| Problem |
Copy out all the lines of the data that hold the word "size".

| Dataset entries |
▬▬▬▬▬▬

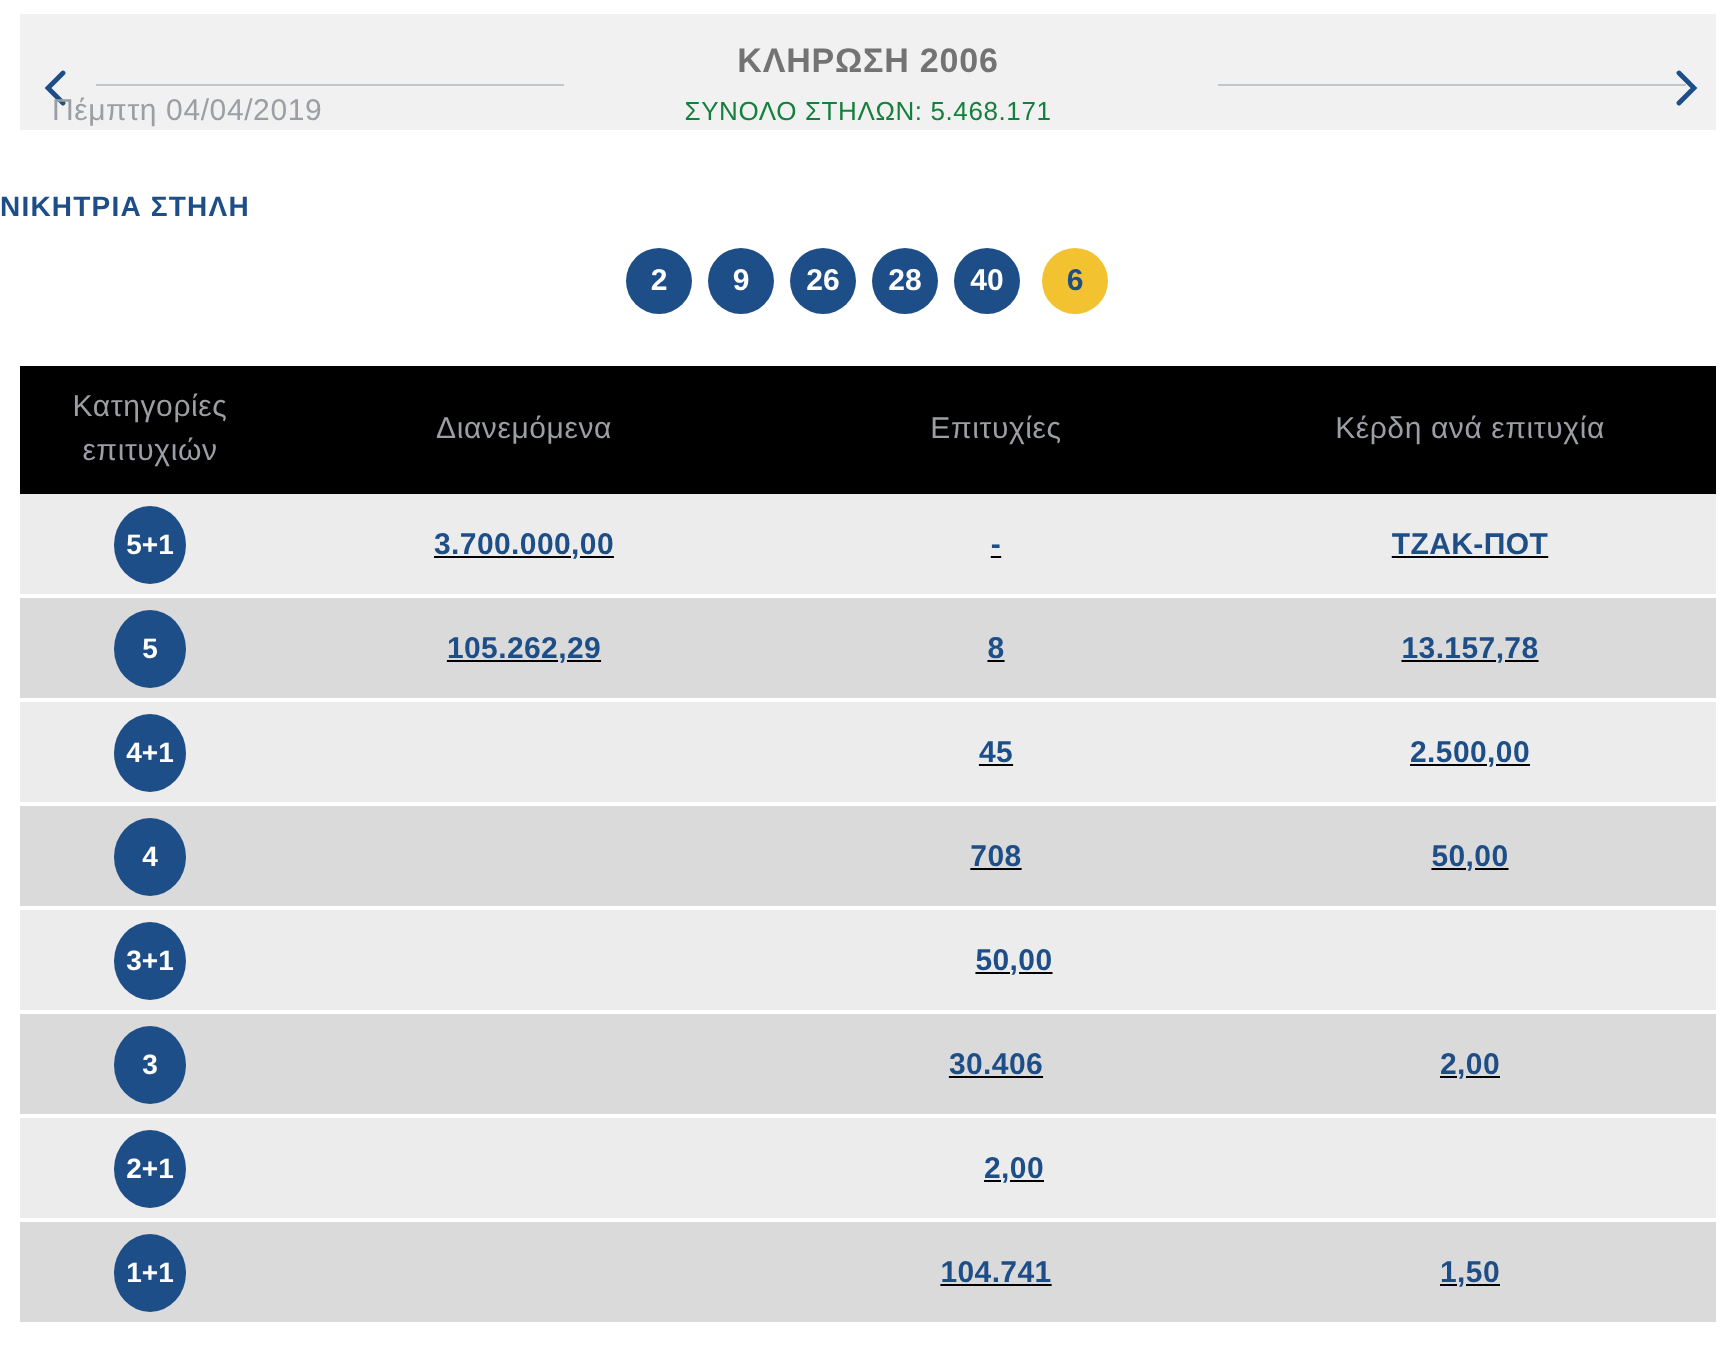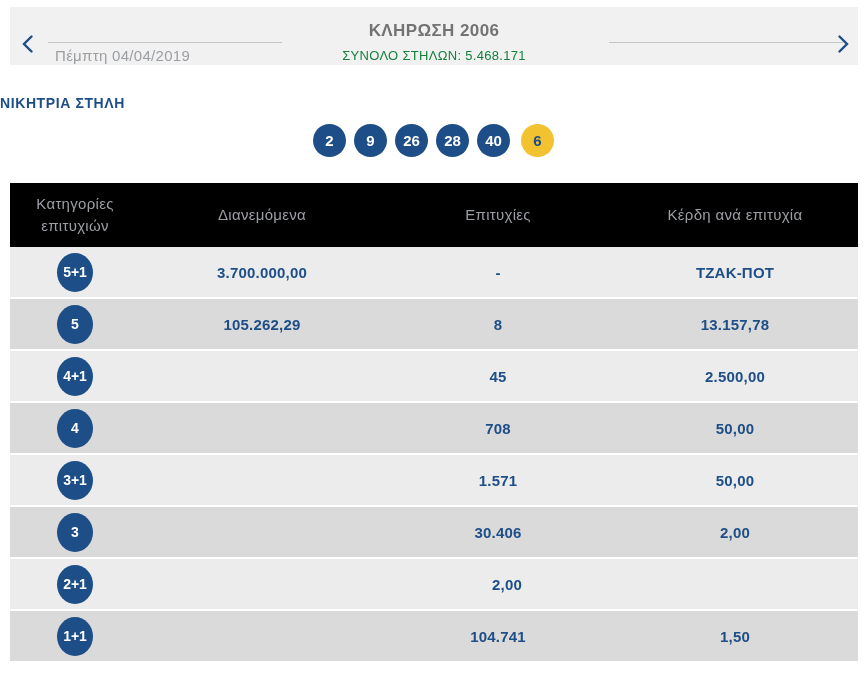--- a/index.html
+++ b/index.html
@@ -28,21 +28,21 @@
   .nav-btn.next { right: 4px; }
   .band-line {
     position: absolute;
     top: 35px; height: 1px;
     background: #c3c6c9;
   }
   .band-line.left  { left: 38px;  width: 234px; }
   .band-line.right { left: 599px; width: 234px; }
   .draw-date {
     position: absolute;
-    left: 45px; top: 40px;
+    left: 16px; top: 40px;
     font-size: 15px;
     color: #9b9ea3;
     letter-spacing: 0.3px;
   }
   .band-center {
     position: absolute;
     left: 0; right: 0; top: 14px;
     text-align: center;
   }
   .draw-title {
@@ -114,20 +114,21 @@
     letter-spacing: 0.3px;
     line-height: 1.45;
   }
   .th.c1 { padding: 0 14px; }
   .row {
     display: flex;
     align-items: center;
     height: 50px;
     margin-bottom: 2px;
     background: #ececec;
+    text-decoration: underline;
   }
   .row.alt { background: #dadada; }
   .val {
     font-size: 15px;
     font-weight: bold;
     color: #1d4e87;
     letter-spacing: 0.2px;
   }
   .badge {
     display: inline-flex;
@@ -212,21 +213,20 @@
   <div class="row alt">
     <div class="cell c1"><span class="badge">4</span></div>
     <div class="cell c2 val"></div>
     <div class="cell c3 val">708</div>
     <div class="cell c4 val">50,00</div>
   </div>
 
   <div class="row">
     <div class="cell c1"><span class="badge">3+1</span></div>
     <div class="cell c2 val"></div>
-    <div class="cell c3 val">1.571</div>
     <div class="cell c4 val">50,00</div>
   </div>
 
   <div class="row alt">
     <div class="cell c1"><span class="badge">3</span></div>
     <div class="cell c2 val"></div>
     <div class="cell c3 val">30.406</div>
     <div class="cell c4 val">2,00</div>
   </div>
 

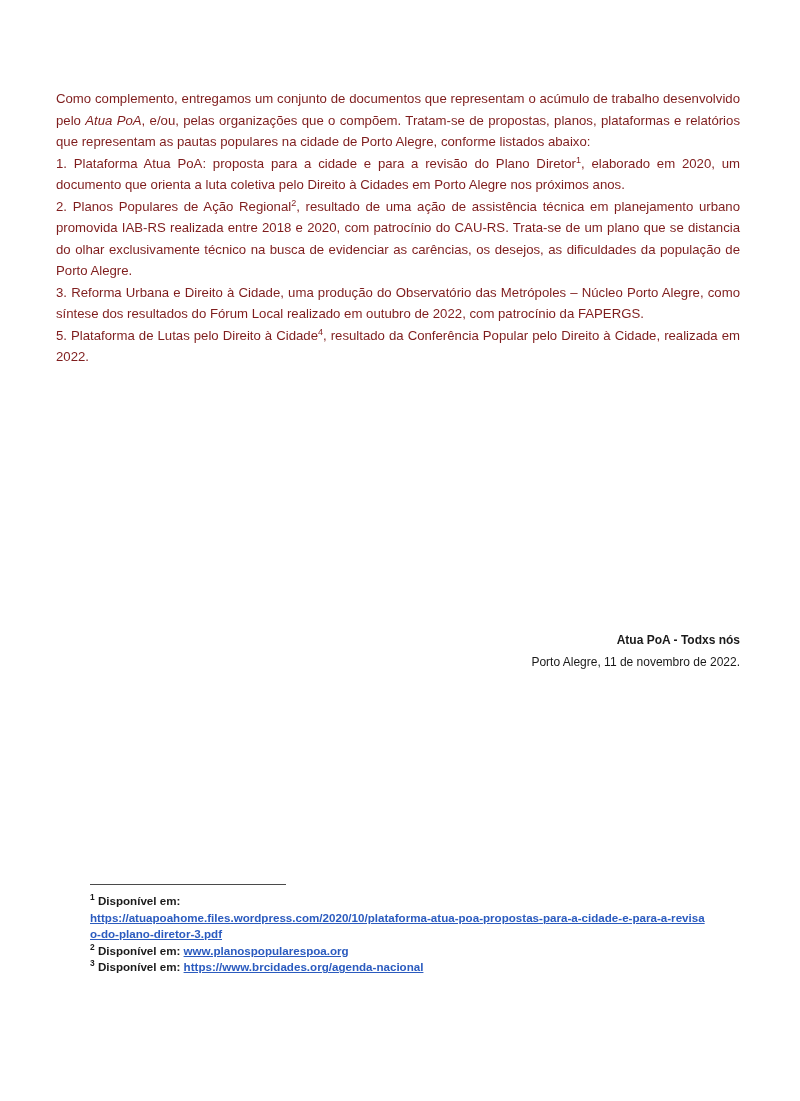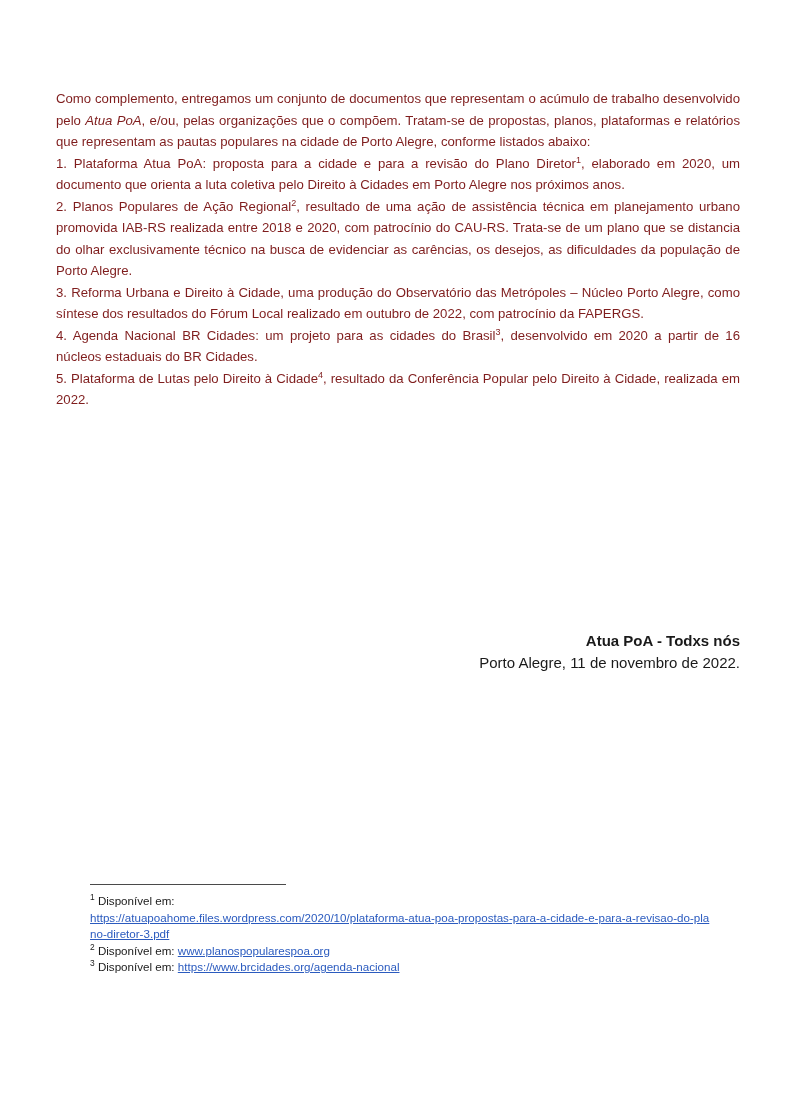--- a/index.html
+++ b/index.html
@@ -51,21 +51,21 @@
     font-size: 9px;
     vertical-align: super;
     line-height: 0;
   }
   .signature-block {
     position: absolute;
     left: 56px;
     top: 630px;
     width: 684px;
     text-align: right;
-    font-size: 15px;
+    font-size: 12px;
     line-height: 21.5px;
     color: #1a1a1a;
   }
   .sig-name {
     font-weight: bold;
     display: block;
   }
   .sig-place {
     display: block;
     text-align: right;
@@ -81,20 +81,21 @@
     height: 0;
     border-top: 1px solid #4a4a4a;
     margin: 0 0 8px 0;
   }
   .fn-item {
     font-size: 11.6px;
     line-height: 16.6px;
     color: #1a1a1a;
     word-break: break-all;
     margin: 0;
+    font-weight: bold;
   }
   .fn-marker {
     font-size: 8.4px;
     vertical-align: super;
     line-height: 0;
   }
   .fn-link {
     color: #2b5bbf;
     text-decoration: underline;
     word-break: break-all;
@@ -109,21 +110,20 @@
 <div class="page">
 
   <div class="content">
 
     <p class="body-par intro"><span>Como complemento, entregamos um conjunto de documentos que representam o acúmulo de trabalho desenvolvido pelo </span><span class="ital">Atua PoA</span><span>, e/ou, pelas organizações que o compõem. Tratam-se de propostas, planos, plataformas e relatórios que representam as pautas populares na cidade de Porto Alegre, conforme listados abaixo:</span></p>
 
     <div>
       <p class="body-par list-item"><span>1. </span><span class="bold">Plataforma Atua PoA: proposta para a cidade e para a revisão do Plano Diretor</span><sup class="bold">1</sup><span>, elaborado em 2020, um documento que orienta a luta coletiva pelo Direito à Cidades em Porto Alegre nos próximos anos.</span></p>
       <p class="body-par list-item"><span>2. </span><span class="bold">Planos Populares de Ação Regional</span><sup class="bold">2</sup><span>, resultado de uma ação de assistência técnica em planejamento urbano promovida IAB-RS realizada entre 2018 e 2020, com patrocínio do CAU-RS. Trata-se de um plano que se distancia do olhar exclusivamente técnico na busca de evidenciar as carências, os desejos,  as dificuldades da população de Porto Alegre.</span></p>
       <p class="body-par list-item"><span>3. </span><span class="bold">Reforma Urbana e Direito à Cidade</span><span>, uma produção do Observatório das Metrópoles – Núcleo Porto Alegre, como síntese dos resultados do Fórum Local realizado em outubro de 2022, com patrocínio da FAPERGS.</span></p>
-      <p class="body-par list-item"><span>4. </span><span class="bold">Agenda Nacional BR Cidades: um projeto para as cidades do Brasil</span><sup class="bold">3</sup><span>, desenvolvido em 2020 a partir de 16 núcleos estaduais do BR Cidades.</span></p>
       <p class="body-par list-item"><span>5. </span><span class="bold">Plataforma de Lutas pelo Direito à Cidade</span><sup class="bold">4</sup><span>, resultado da Conferência Popular pelo Direito à Cidade, realizada em 2022.</span></p>
     </div>
 
   </div>
 
   <div class="signature-block">
     <span class="sig-name">Atua PoA - Todxs nós</span>
     <span class="sig-place">Porto Alegre, 11 de novembro de 2022.</span>
   </div>
 

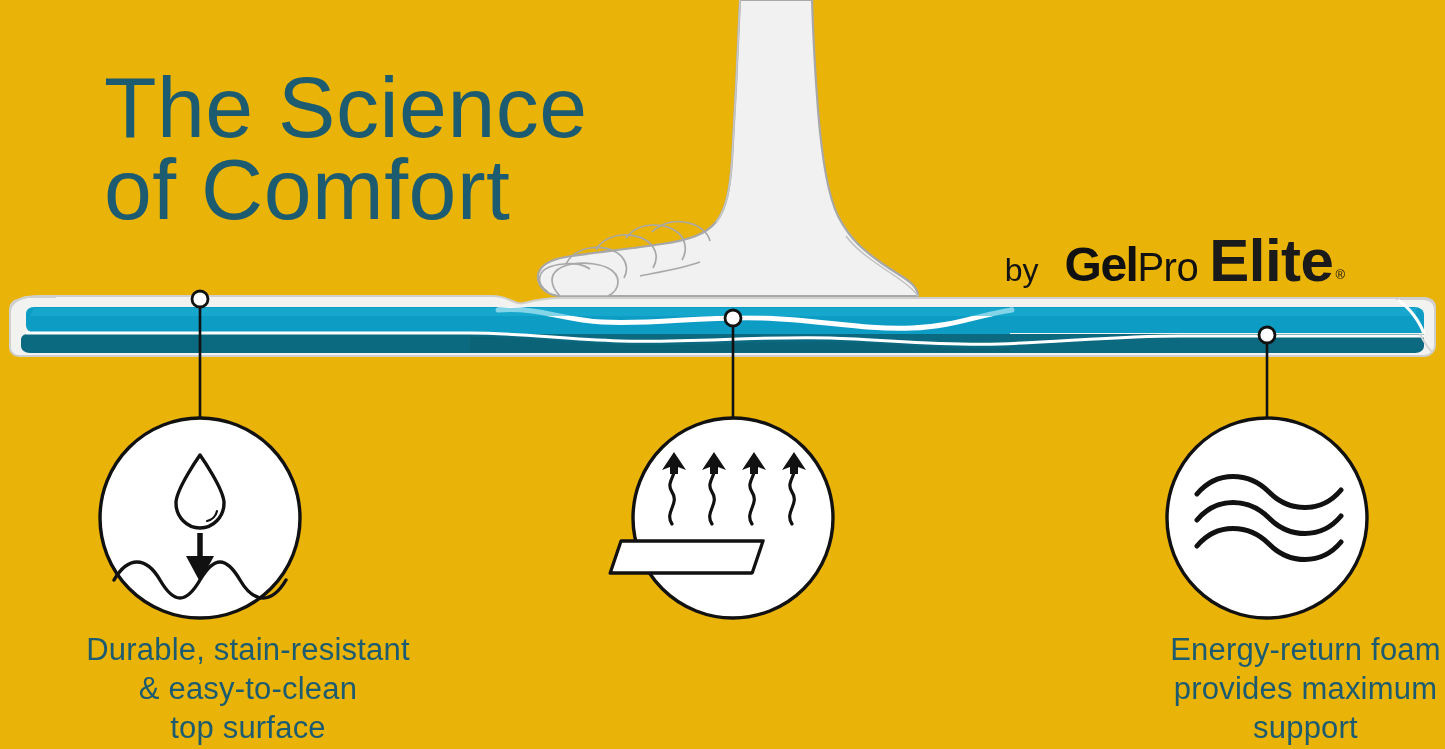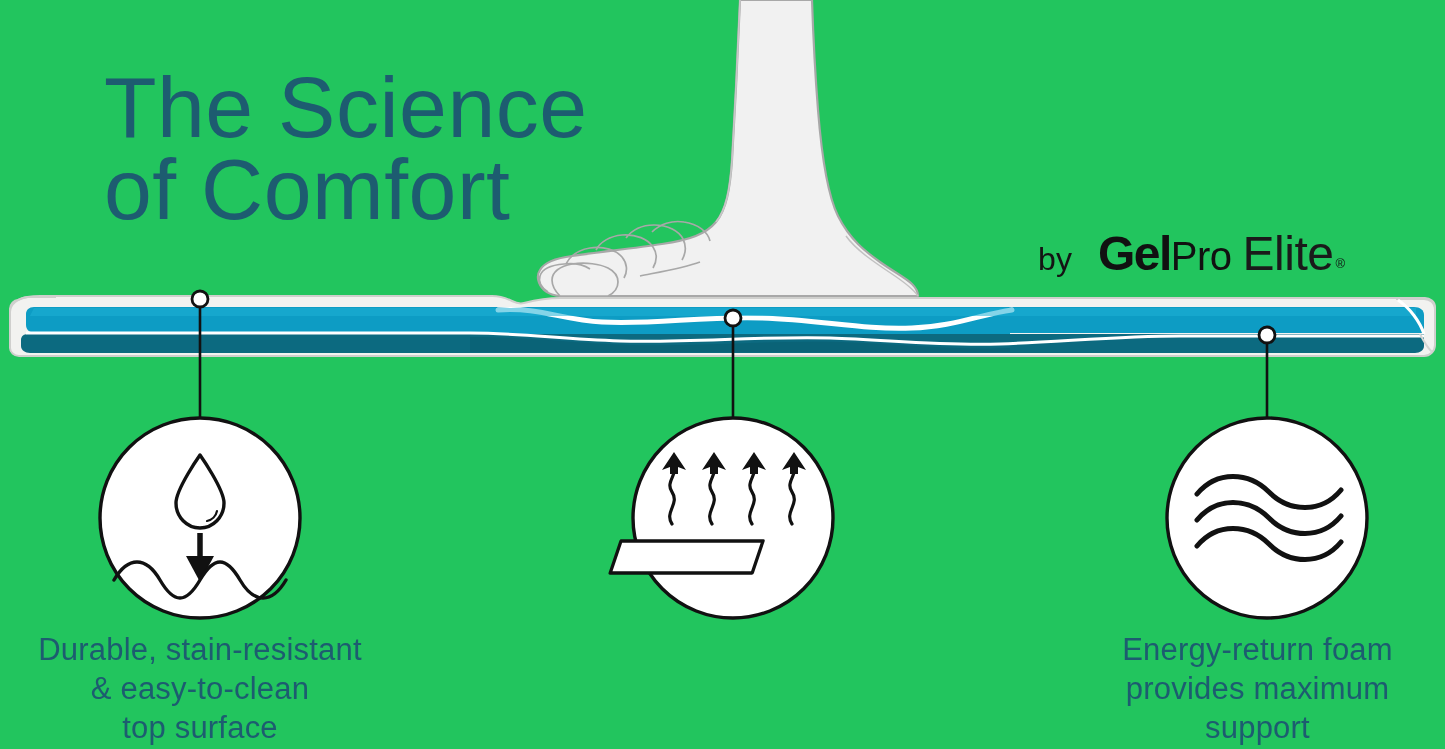--- a/index.html
+++ b/index.html
@@ -9,21 +9,21 @@
     background: #ffffff;
   }
   body {
     font-family: "Liberation Sans", sans-serif;
     -webkit-font-smoothing: antialiased;
   }
   #stage {
     position: relative;
     width: 1445px;
     height: 749px;
-    background: #22c55e;
+    background: #eab308;
     overflow: hidden;
   }
 
   
   #headline {
     position: absolute;
     left: 104px;
     top: 8px;
     width: 620px;
     color: #1d5c70;
@@ -69,22 +69,22 @@
     letter-spacing: -1.5px;
     margin-left: 14px;
   }
   #brand .pro {
     font-size: 40px;
     font-weight: 400;
     letter-spacing: -0.5px;
     margin-right: 11px;
   }
   #brand .elite {
-    font-size: 48px;
-    font-weight: 400;
+    font-size: 60px;
+    font-weight: 700;
     letter-spacing: -0.5px;
     color: #1a1a1a;
   }
   #brand .reg {
     font-size: 13px;
     font-weight: 400;
     margin-left: 2px;
     position: relative;
     top: -2px;
   }
@@ -103,20 +103,21 @@
   .caption {
     position: absolute;
     top: 630px;
     color: #1d5c70;
     font-size: 31px;
     line-height: 1.26;
     font-weight: 300;
     text-align: center;
     white-space: pre-line;
     letter-spacing: 0.2px;
+    padding-left: 48px;
   }
   #caption-0 { left: 0px;    width: 400px; }
   #caption-1 { left: 545px;  width: 378px; }
   #caption-2 { left: 1070px; width: 375px; }
 </style>
 </head>
 <body>
 
 <div id="stage">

▬▬▬▬▬▬

| Reply |
     font-size: 15px;
     font-size: 15px;
     font-size: 9px;
-    font-size: 15px;
+    font-size: 12px;
     font-size: 11.6px;
     font-size: 8.4px;
     font-size: 40px;
-    font-size: 48px;
+    font-size: 60px;
     font-size: 13px;
     font-size: 31px;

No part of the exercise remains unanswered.